RECORDS SHOWN:

= = =

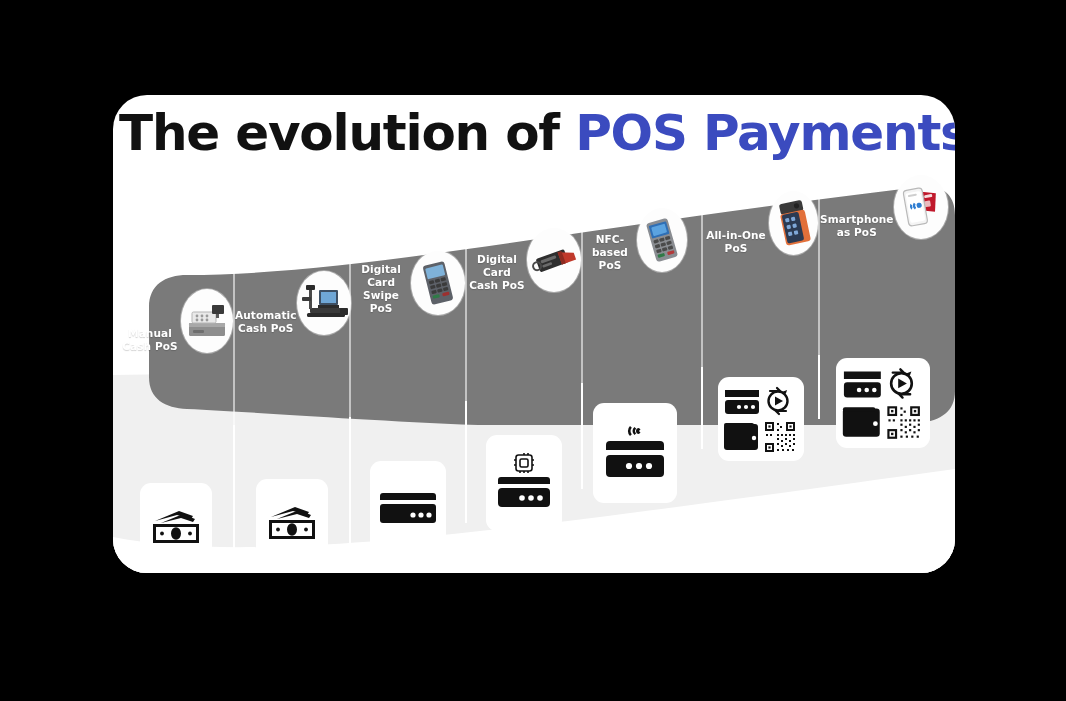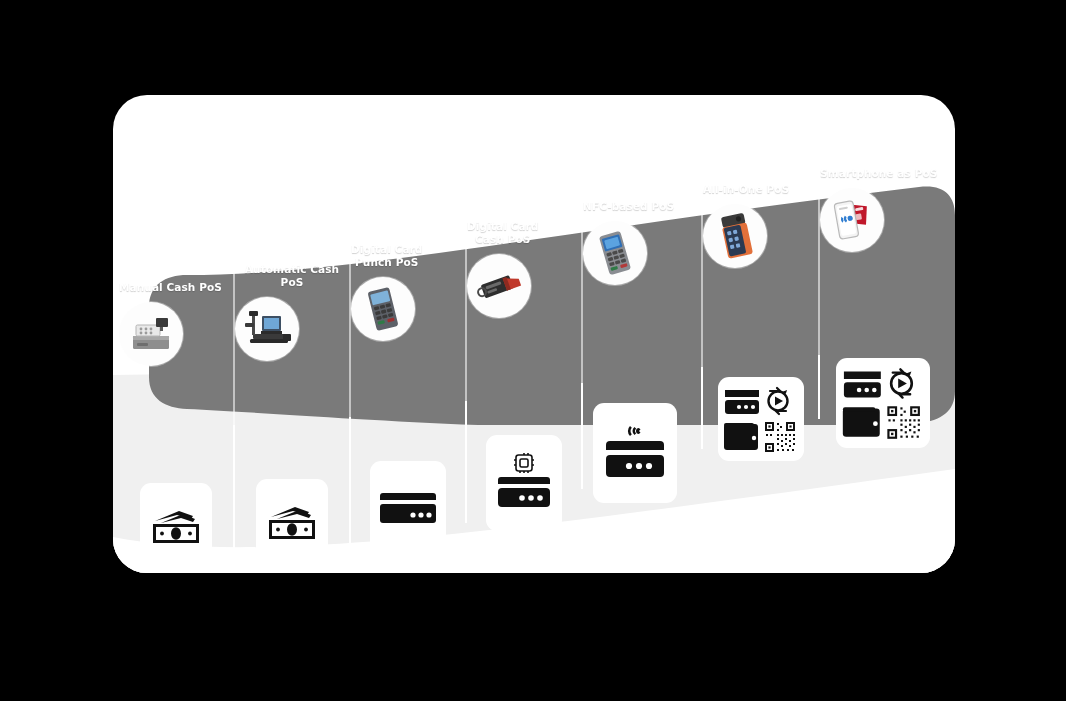--- a/index.html
+++ b/index.html
@@ -120,6 +120,9 @@
 <div id="stage">
   <div class="card">
 
+    <div class="title">
+      <span class="t-dark">The evolution of </span><span class="t-blue">POS Payments</span>
+    </div>
 
     <div class="pale-wave">
       <svg viewBox="0 0 842 232" preserveAspectRatio="none" aria-hidden="true">

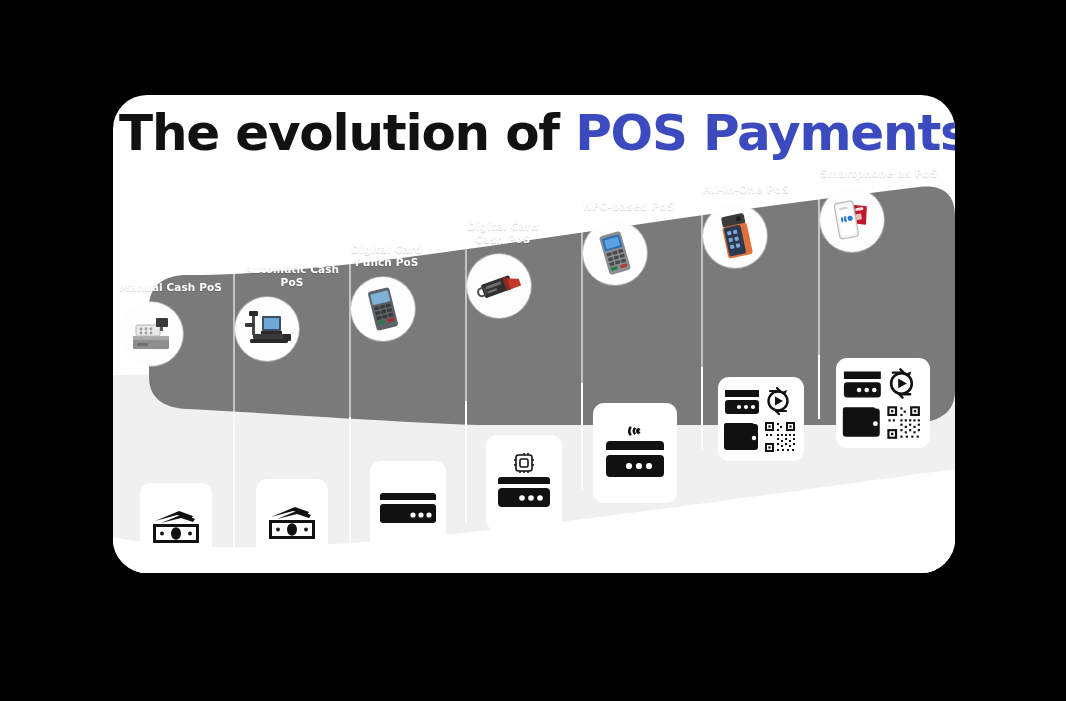--- a/index.html
+++ b/index.html
@@ -68,8 +68,8 @@
     position: absolute;
     left: 0; width: 100%;
     display: flex;
-    flex-direction: column;
-    align-items: flex-start;
+    flex-direction: row;
+    align-items: flex-end;
   }
   .col-label {
     color: #ffffff;

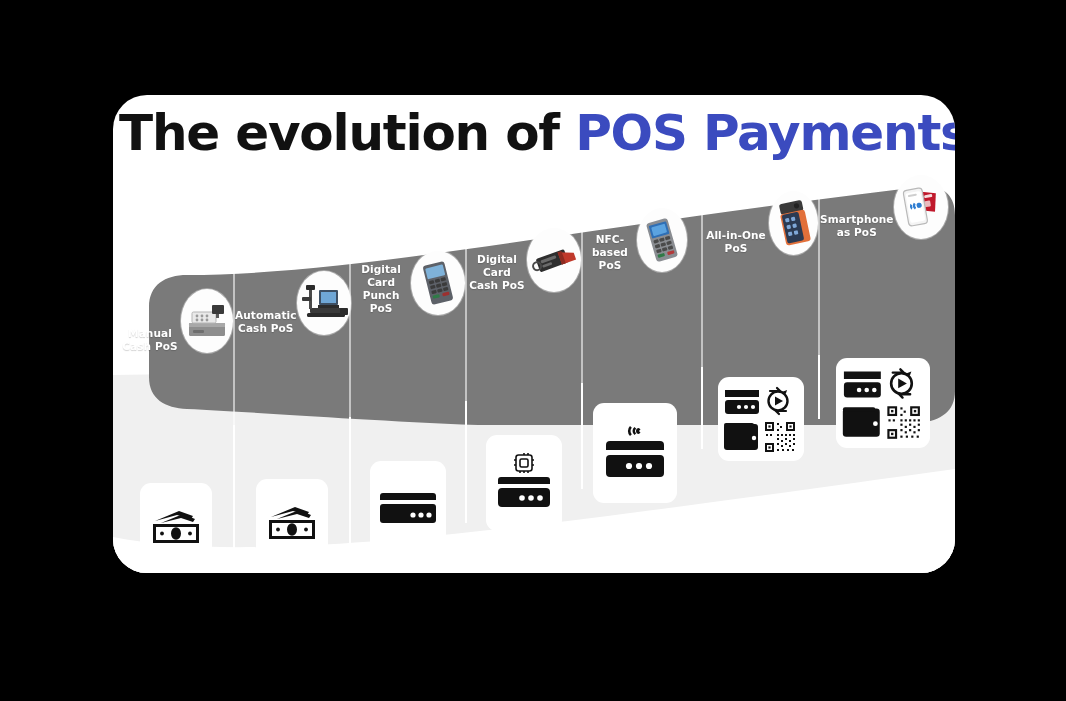--- a/index.html
+++ b/index.html
@@ -234,7 +234,7 @@
         <div class="top-cell" style="top:148px;">
           <div class="col-label">
             <span>Digital Card</span><br>
-            <span>Punch PoS</span>
+            <span>Swipe PoS</span>
           </div>
           <div class="disc">
             <svg width="46" height="52" viewBox="0 0 46 52">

= = =

REQUIRED WORK: Please write out exactly, and only, the lines from the beginning of the entries through the line containing "position: absolute;", including both and skipping all pictures.

TASK OUTPUT:
--- a/index.html
+++ b/index.html
@@ -120,6 +120,9 @@
 <div id="stage">
   <div class="card">
 
+    <div class="title">
+      <span class="t-dark">The evolution of </span><span class="t-blue">POS Payments</span>
+    </div>
 
     <div class="pale-wave">
       <svg viewBox="0 0 842 232" preserveAspectRatio="none" aria-hidden="true">

--- a/index.html
+++ b/index.html
@@ -68,8 +68,8 @@
     position: absolute;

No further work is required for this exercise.